*What this task involves*
Lines from the one containing "Stretchy Vanilla Bean" through the last line of the records below are to be repeated exactly.
● ● ● ●
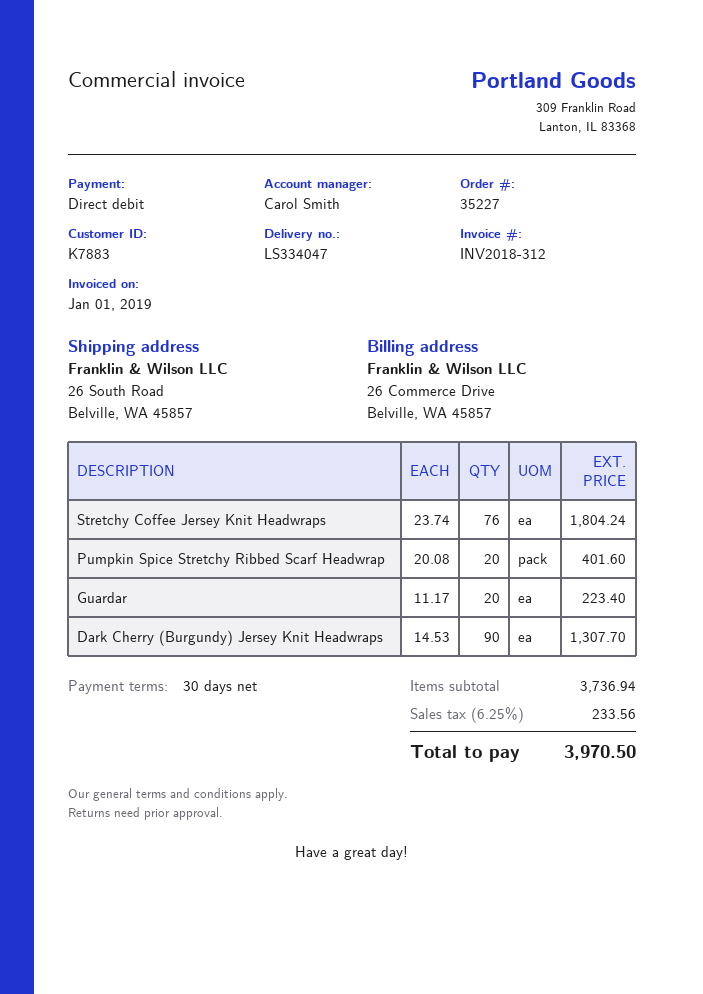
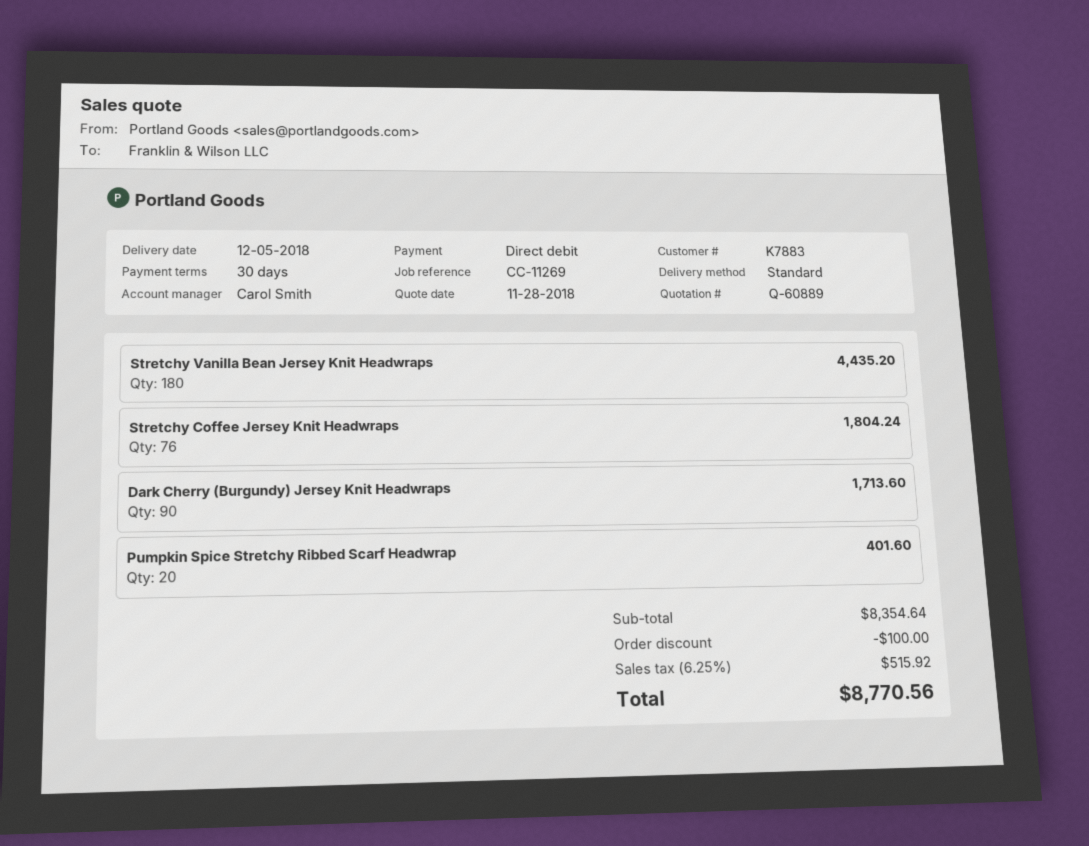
Guardar: 20 for 223.40 -> none
Dark Cherry (Burgundy) Jersey Knit Headwraps: 90 for 1307.70 -> 90 for 1713.60
Stretchy Vanilla Bean Jersey Knit Headwraps: none -> 180 for 4435.20
subtotal: 3736.94 -> 8354.64
discount: none -> 100.00
tax: 6.25% = 233.56 -> 6.25% = 515.92
total: 3970.50 -> 8770.56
● ● ● ●
*Exercise result*
Stretchy Vanilla Bean Jersey Knit Headwraps: none -> 180 for 4435.20
subtotal: 3736.94 -> 8354.64
discount: none -> 100.00
tax: 6.25% = 233.56 -> 6.25% = 515.92
total: 3970.50 -> 8770.56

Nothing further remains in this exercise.